▶ STORED DATA
______
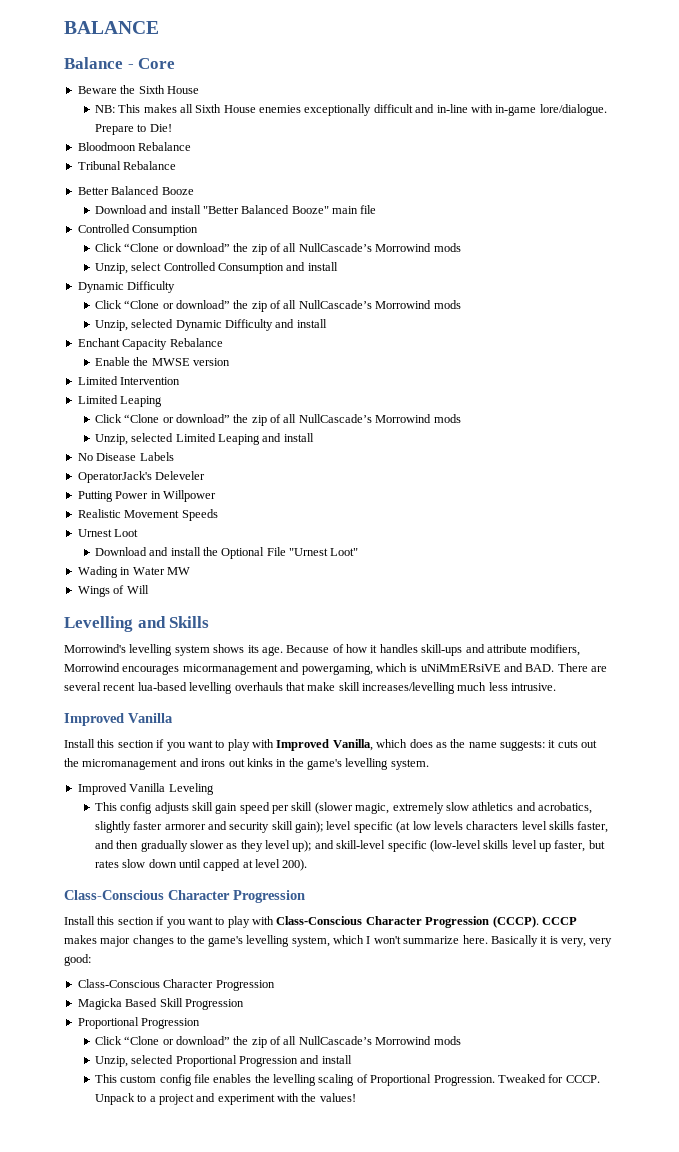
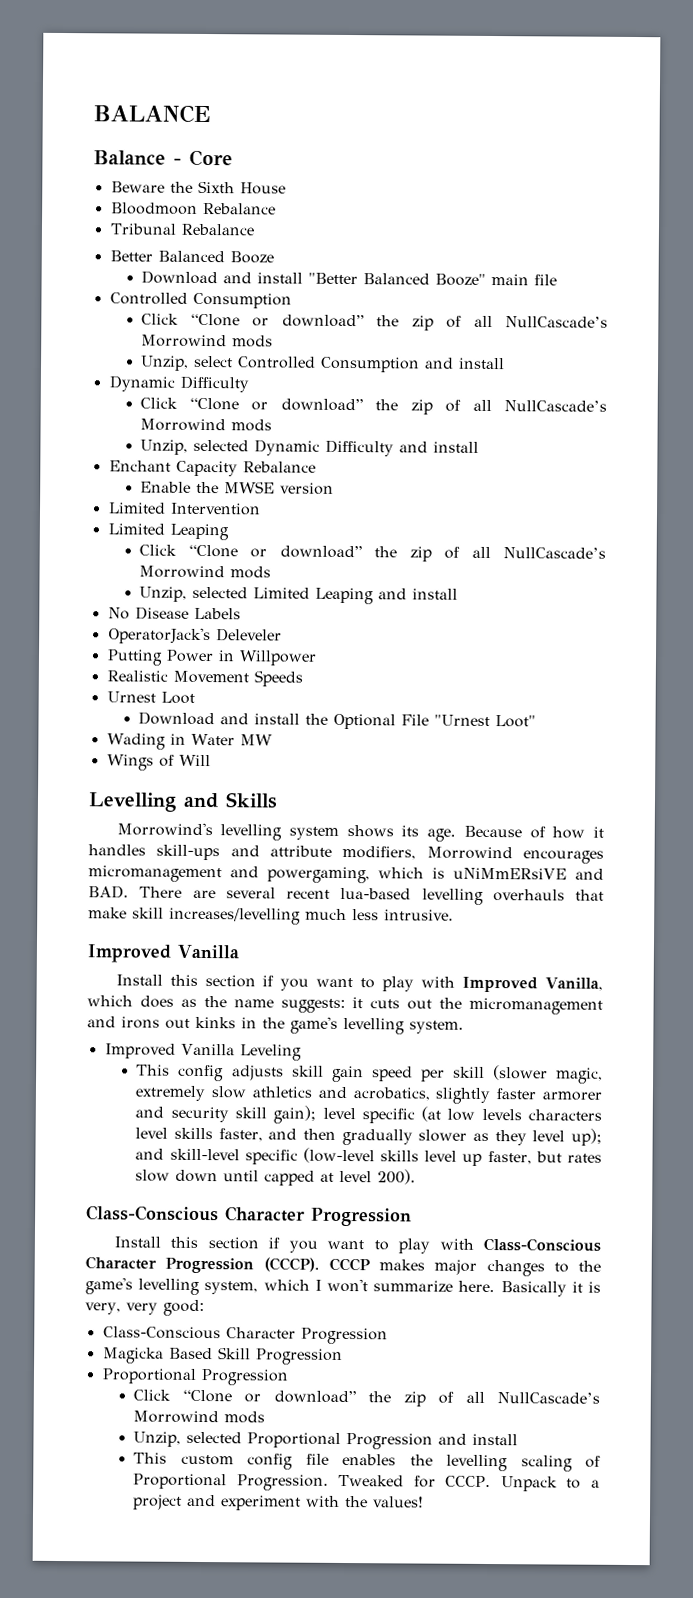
[94,104,607,116] [94,124,172,135] // NB: This makes all Sixth House enemies exceptionally difficult and in-line with in-game lore/dialogue. Prepare to Die! -> (286, 188) none
[182,664,278,675] micormanagement -> [88,865,222,883] micromanagement

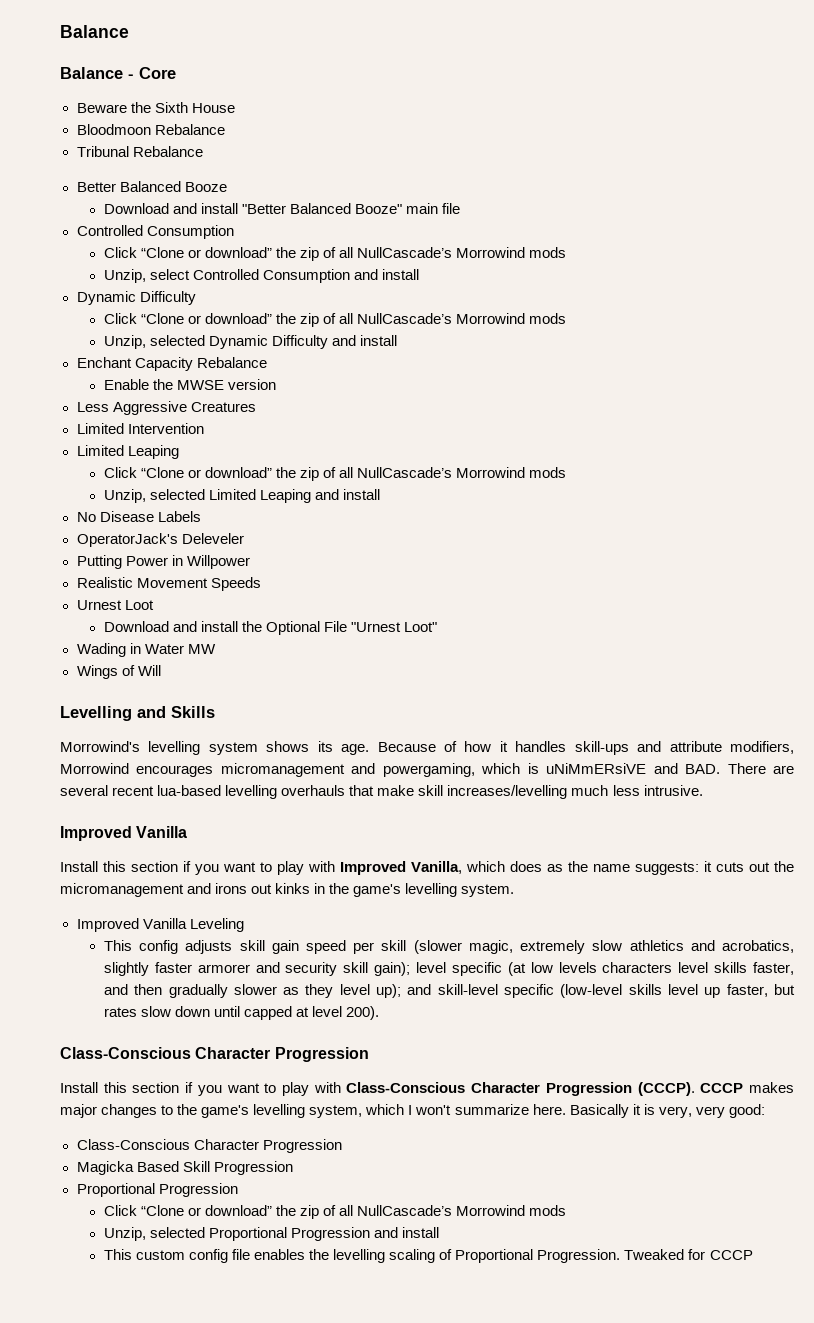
[93,104,210,124] BALANCE -> [60,25,129,38] Balance
(335, 488) none -> [76,401,256,415] // Less Aggressive Creatures
[445,1475,600,1492] [133,1494,425,1511] CCCP. Unpack to a project and experiment with the values! -> [709,1250,753,1260] CCCP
______
▶ TASK BRIEF
From the line that contains "(335, 488) none" through the last line of the records above, copy every line exactly and leave out the rest.

▶ OUTPUT OF THE TASK
(335, 488) none -> [76,401,256,415] // Less Aggressive Creatures
[445,1475,600,1492] [133,1494,425,1511] CCCP. Unpack to a project and experiment with the values! -> [709,1250,753,1260] CCCP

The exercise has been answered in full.